2
votes

I know how to do bicubic patch from 16 control points ( i.e. 4x4 grid) like B-spline, Catmull–Rom, Besier ...

However, I would like rather something like 2D/3D analogy to Hermite spline described by 4 control points (p00,p01,p10,p11) and 4 normals (n00,n01,n10,n11) at that points.

I tried to program it ( first doing 2x 1D interpolation along u and than interpolating result along v ).

I got stuck when I realized that I don't know how to use surface normals instead of derivatives used in 1D Hermite spline.
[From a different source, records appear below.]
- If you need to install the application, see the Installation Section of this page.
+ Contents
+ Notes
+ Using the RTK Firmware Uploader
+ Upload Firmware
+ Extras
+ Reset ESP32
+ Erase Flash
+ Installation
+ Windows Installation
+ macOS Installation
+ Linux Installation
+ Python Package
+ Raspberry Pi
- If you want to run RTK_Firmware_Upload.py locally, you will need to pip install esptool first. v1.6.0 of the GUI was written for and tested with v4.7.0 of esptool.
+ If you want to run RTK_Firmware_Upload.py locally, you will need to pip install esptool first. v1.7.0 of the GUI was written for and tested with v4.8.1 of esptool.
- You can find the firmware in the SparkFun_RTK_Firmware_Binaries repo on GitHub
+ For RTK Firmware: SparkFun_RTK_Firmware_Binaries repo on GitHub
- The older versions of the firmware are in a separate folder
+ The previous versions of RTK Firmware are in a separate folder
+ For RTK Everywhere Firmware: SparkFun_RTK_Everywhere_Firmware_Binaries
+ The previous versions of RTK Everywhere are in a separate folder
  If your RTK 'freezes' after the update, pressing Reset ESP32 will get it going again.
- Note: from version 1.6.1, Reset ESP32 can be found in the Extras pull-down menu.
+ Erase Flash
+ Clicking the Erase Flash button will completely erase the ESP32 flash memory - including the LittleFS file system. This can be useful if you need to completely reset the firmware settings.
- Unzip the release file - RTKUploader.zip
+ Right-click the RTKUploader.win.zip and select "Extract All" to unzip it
If I naively just plug normals instead of derivatives I get nonsense results. See the C++ code here ( I took just the relevatn parts ):

// basis function
template <class TYPE>  
inline void spline_hermite_basis( TYPE x, TYPE& c0, TYPE& c1, TYPE& d0, TYPE& d1 ){
    TYPE x2   = x*x;
    TYPE x3   = x*x2;
    c0        =  2*x3 - 3*x2 + 1;
    c1        = -2*x3 + 3*x2    ;
    d0        =    x3 - 2*x2 + x; 
    d1        =    x3 -   x2    ;
};

// derivative of basis functions
template <class TYPE>  
inline void dspline_hermite_basis( TYPE x, TYPE& c0, TYPE& c1, TYPE& d0, TYPE& d1 ){
    TYPE x2   = x*x;
    c0        =   6*x2 - 6*x    ;
    c1        =  -6*x2 + 6*x    ;
    d0        =   3*x2 - 4*x + 1; 
    d1        =   3*x2 - 2*x    ;
};

void cubicPatch_point( double u, double v, 
    const Vec3d& p00, const Vec3d& p01, const Vec3d& p10, const Vec3d& p11,  
    const Vec3d& n00, const Vec3d& n01, const Vec3d& n10, const Vec3d& n11, 
    Vec3d& p, Vec3d& n  
){
    double cc0,cc1,cd0,cd1;
    double dc0,dc1,dd0,dd1;
    // interpolation along u
     spline_hermite_basis<double>( u,  cc0, cc1, cd0, cd1 );
    dspline_hermite_basis<double>( u,  dc0, dc1, dd0, dd1 );
    Vec3d p0u,p1u,n0u,n1u;
    p0u.set_mul( p00, cc0 ); p0u.add_mul( p01, cc1 ); p0u.add_mul( n00, cd0 ); p0u.add_mul( n01, cd1 );   // p0u =  cc0*p00 + cc1*p01 + cd0*n00 + cd1*n01; 
    n0u.set_mul( p00, dc0 ); n0u.add_mul( p01, dc1 ); n0u.add_mul( n00, dd0 ); n0u.add_mul( n01, dd1 );   // n0u =  dc0*p00 + dc1*p01 + dd0*n00 + dd1*n01; 
    p1u.set_mul( p10, cc0 ); p1u.add_mul( p11, cc1 ); p1u.add_mul( n10, cd0 ); p1u.add_mul( n11, cd1 );   // p1u =  cc0*p10 + cc1*p11 + cd0*n10 + cd1*n11; 
    n1u.set_mul( p10, dc0 ); n1u.add_mul( p11, dc1 ); n1u.add_mul( n10, dd0 ); n1u.add_mul( n11, dd1 );   // n1u =  dc0*p10 + dc1*p11 + dd0*n10 + dd1*n11; 
    // interpolation along v
     spline_hermite_basis<double>( v,  cc0, cc1, cd0, cd1 );
    dspline_hermite_basis<double>( v,  dc0, dc1, dd0, dd1 );
    p.set_mul( p0u, cc0 );  p.add_mul( p1u, cc1 );  p.add_mul( n0u, cd0 );  p.add_mul( n1u, cd1 );        // p =  cc0*p0u + cc1*p1u + cd0*n0u + cd1*n1u; 
    n.set_mul( p0u, dc0 );  n.add_mul( p1u, dc1 );  n.add_mul( n0u, dd0 );  n.add_mul( n1u, dd1 );        // n =  dc0*p0u + dc1*p1u + dd0*n0u + dd1*n1u; 
}   
1

1 Answers

1
votes

What you want is the Bicubic Hermite surface, which is defined by 4 corner points and dS/du, dS/dv and d2S/dudv at each corner point, where dS/du and dS/dv are the partial derivative in u and v direction and d2S/dudv is the twist vector. You can refer to link1 and link2 for more detailed information.

Just having 4 corner points and 4 normal vectors is not sufficient to uniquely define a bicubic surface. However, you can infer dS/du and dS/dv from the normal vectors and the 4 corner points. Of course, the inferring formula needs to make sure that the cross product vector between dS/du and dS/dv is in the same direction as the normal vector. For twist vector d2S/dudv, you can use a zero vector.